The paper presents a novel low-rank approximation approach for matrix multiplication that adapts to hardware capabilities, enabling faster and more memory-efficient computations with FP8 acceleration.

Findings

Achieves up to 378 TFLOPS on NVIDIA RTX 4090 for large matrices.

Provides 75% memory savings compared to traditional methods.

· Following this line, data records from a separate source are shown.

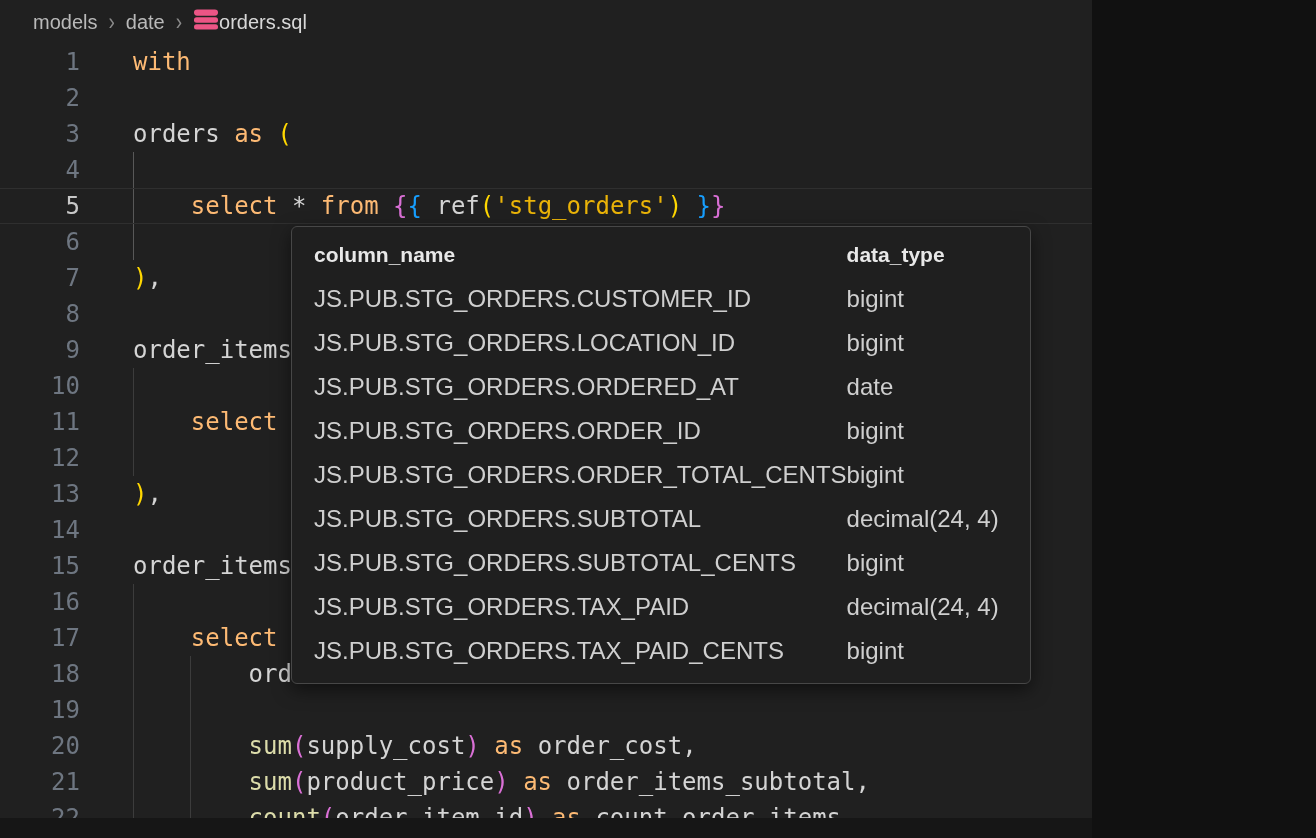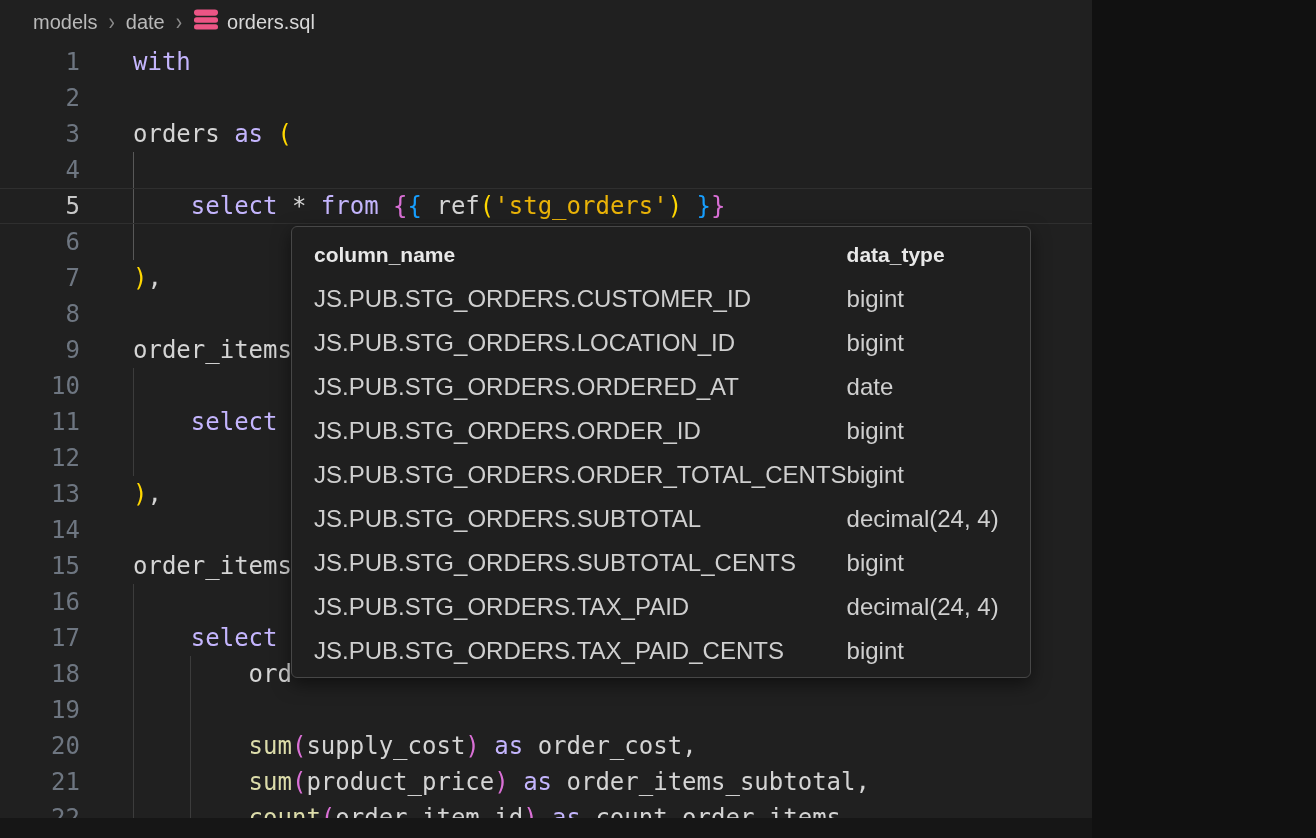"orders.sql" .crumb-file { gap: 8px -> none }
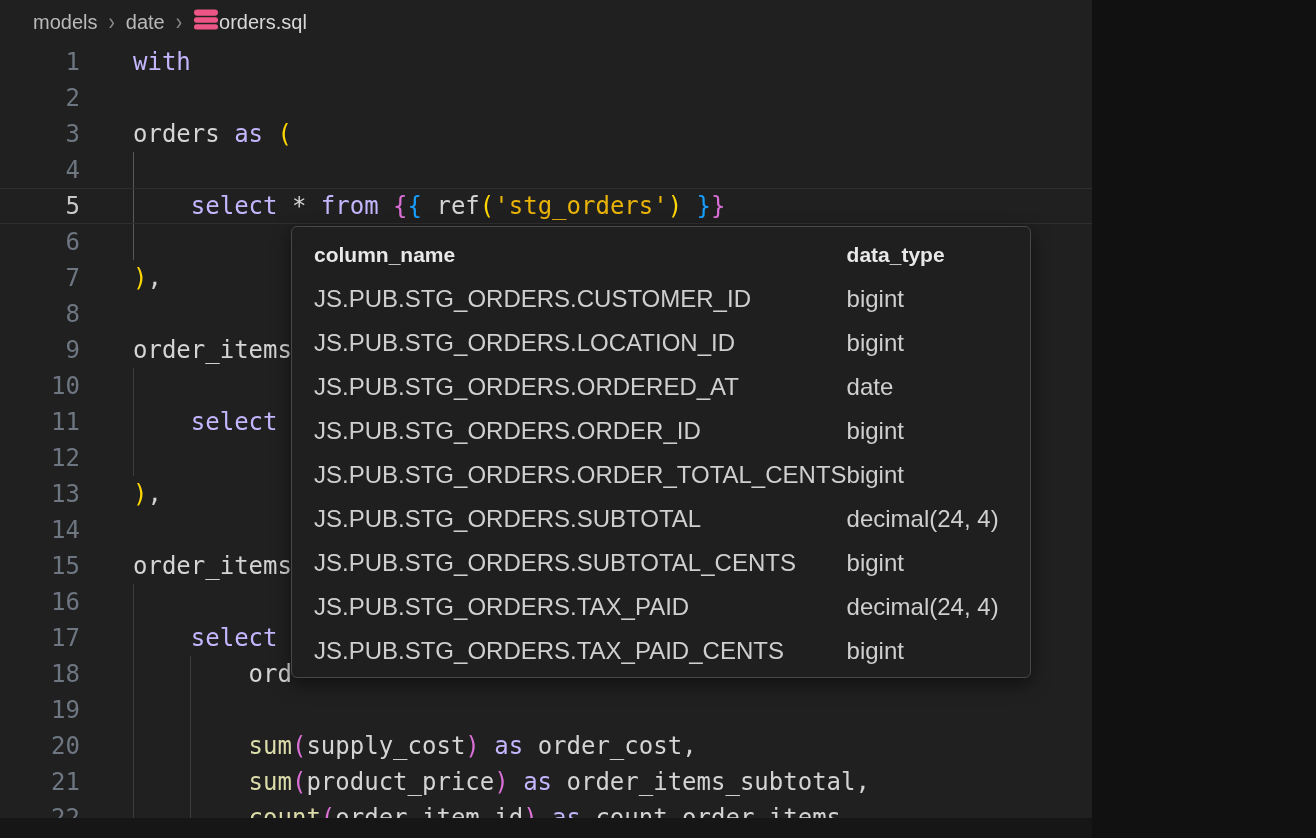"with" .tk-kw { color: #c4b5fd -> #fdba74 }
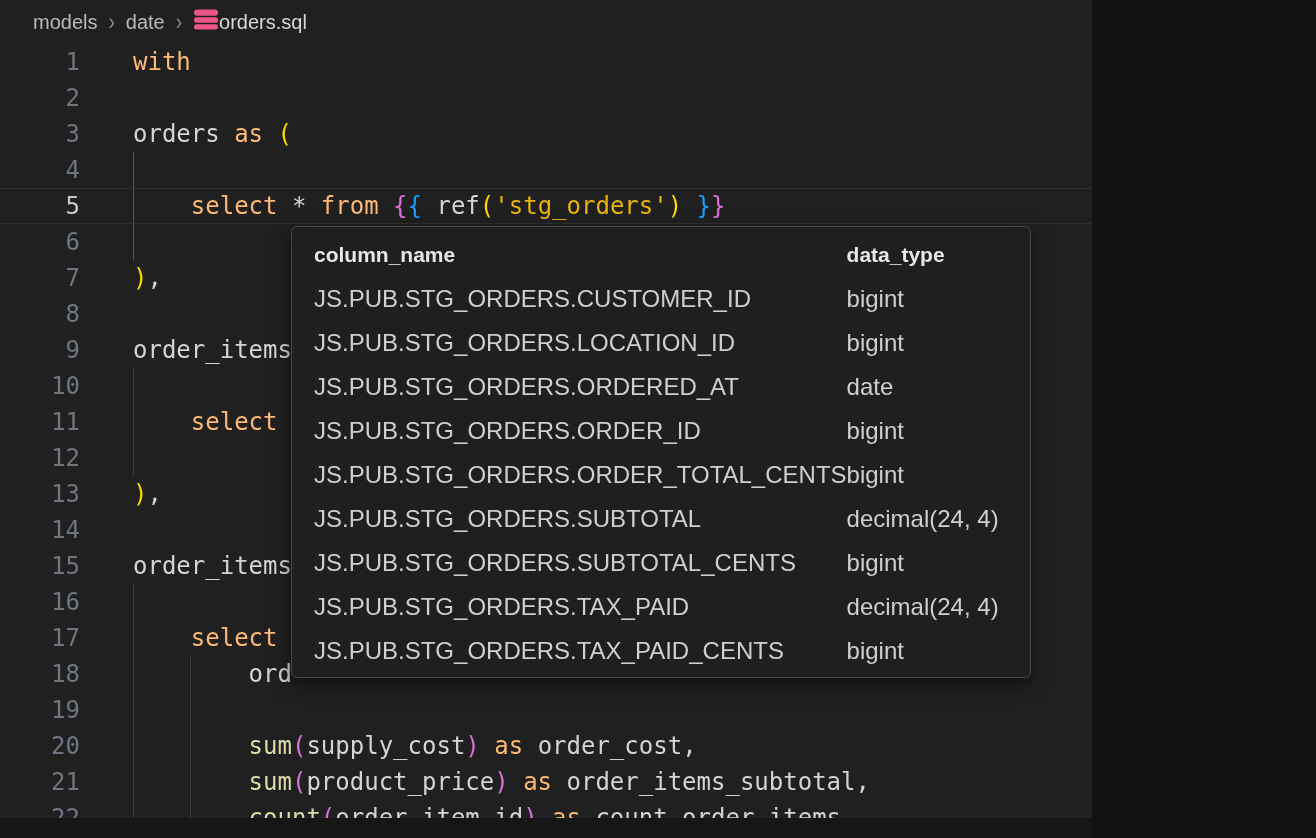"column_name" .popup { padding: 6px 22px 4px 22px -> 6px 22px 10px 22px }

Surpasses cuBLAS performance for matrices N≥10240 through memory bandwidth optimization.

Abstract

Large matrix multiplication is a cornerstone of modern machine learning workloads, yet traditional approaches suffer from cubic computational complexity (e.g., $\mathcal{O}(n^3)$ for a matrix of size $n\times n$). We present Low-Rank GEMM, a novel approach that leverages low-rank matrix approximations to achieve sub-quadratic complexity while maintaining hardware-accelerated performance through FP8 precision and intelligent kernel selection. On a NVIDIA RTX 4090, our implementation achieves up to 378 TFLOPS on matrices up to $N=20480$, providing 75\% memory savings and $7.8\times$ speedup over PyTorch FP32 for large matrices. The system automatically adapts to hardware capabilities, selecting optimal decomposition methods (SVD, randomized SVD) and precision levels based on matrix characteristics and available accelerators. Comprehensive benchmarking on NVIDIA RTX 4090 demonstrates that Low-Rank GEMM becomes the fastest approach for matrices $N\geq10240$, surpassing traditional cuBLAS implementations through memory bandwidth optimization rather than computational shortcuts.